The Labor Government has waited seven months to deliver its response to the Nixon Review which highlighted serious organised crime in relation to student visas.

Yet Labor’s major response was to re-announce funding announced in the May Budget.

The Nixon Review revealed corruption and criminality in the visa system.

And in the seven months the Government sat on the review, the number of international students in Australia reached record levels.

While the government was doing nothing about the Nixon Review:

• 11,023 additional asylum seekers lodged claims in Australia.

• The total number of asylum seekers in Australia grew to more than 105,000.

• More than 320,000 additional international students arrived.

The Home Affairs Minister Clare O'Neil says Labor can’t run a migration system where people stay for as long as they want.

Yet Labor deported just 2,161 criminals and failed asylum seekers in their first year in government compared to 6,352 deportations a year under the Coalition (average 2013-2019).

The Australian people know who to trust when it comes to border security.

Record asylum seekers arrived by boat under Labor.

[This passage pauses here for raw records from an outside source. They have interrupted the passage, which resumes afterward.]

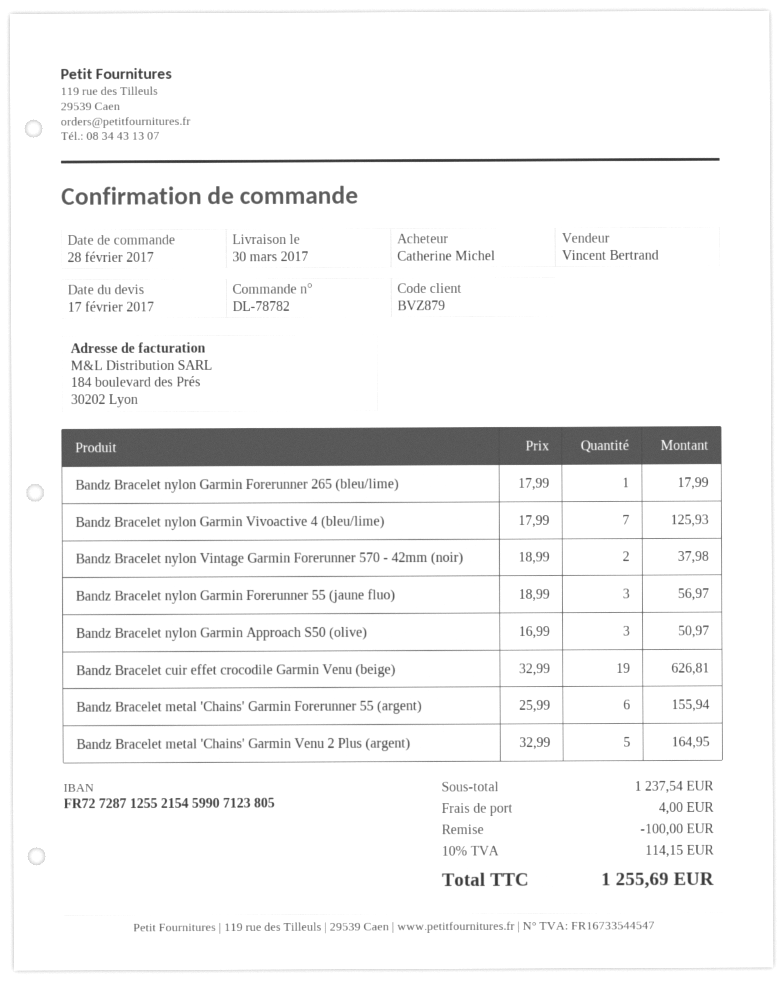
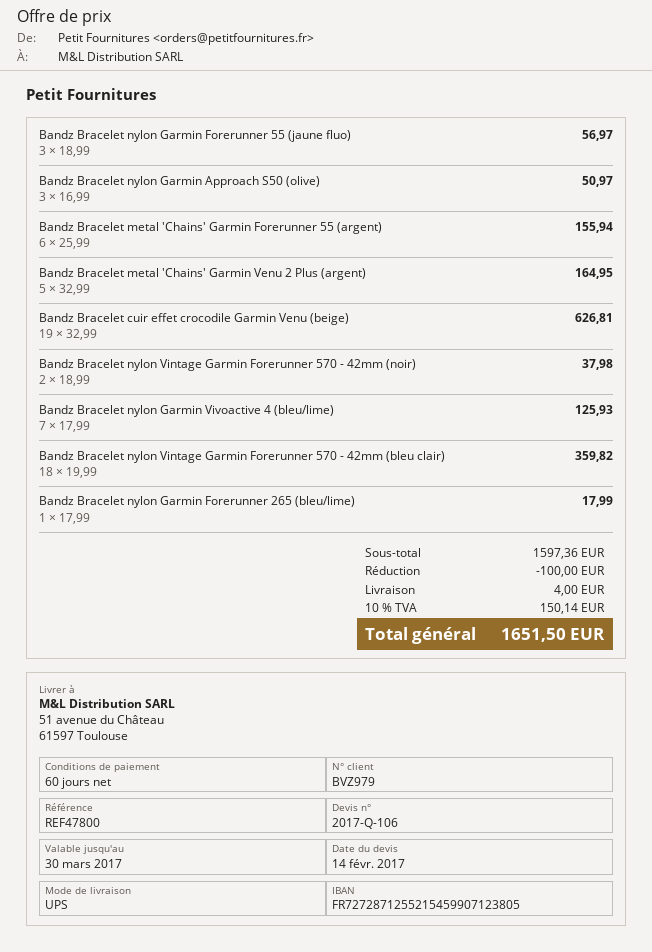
quote date: 2017-02-17 -> 2017-02-14
customer number: BVZ879 -> BVZ979
Bandz Bracelet nylon Vintage Garmin Forerunner 570 - 42mm (bleu clair): none -> 18 x 19.99 = 359.82
subtotal: 1237.54 -> 1597.36
tax: 10% = 114.15 -> 10% = 150.14
total: 1255.69 -> 1651.50

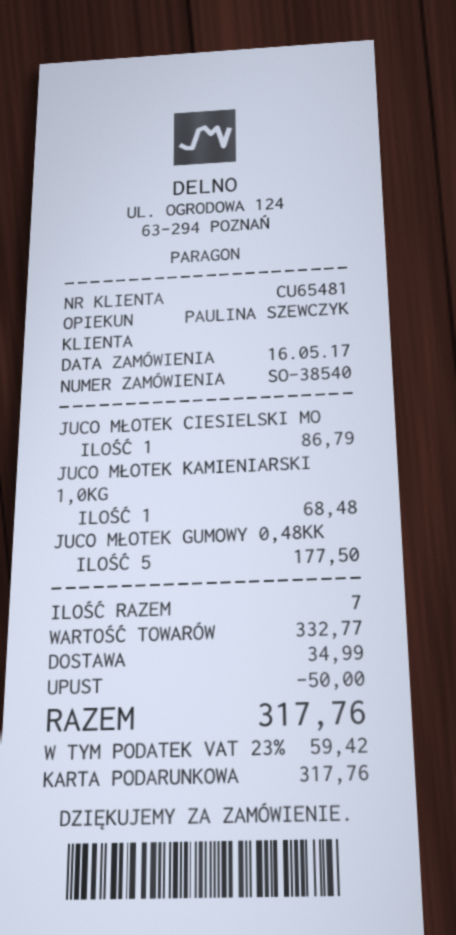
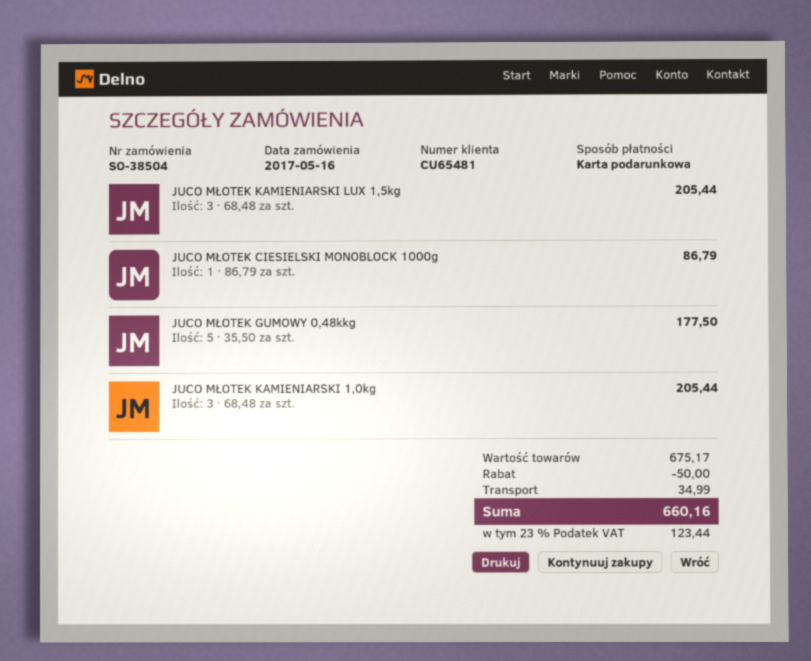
order number: SO-38540 -> SO-38504
JUCO MŁOTEK KAMIENIARSKI 1,0KG: 1 for 68.48 -> 3 for 205.44
JUCO MŁOTEK KAMIENIARSKI LUX 1,5kg: none -> 3 for 205.44
subtotal: 332.77 -> 675.17
tax: 23% = 59.42 -> 23% = 123.44
total: 317.76 -> 660.16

The Coalition stopped the boats.

Labor put children in detention. The Coalition moved those children out of detention.

Labor is now stretching their Nixon Review announcement like they’re trialling a four-day Test match.

Instead of attending every possible Voice campaign event across the country, the Immigration Minister Andrew Giles should have been addressing visa fraud. This is just another example of Labor not being focussed on governing because they’ve been distracted by running the ‘divisive’ Yes campaign.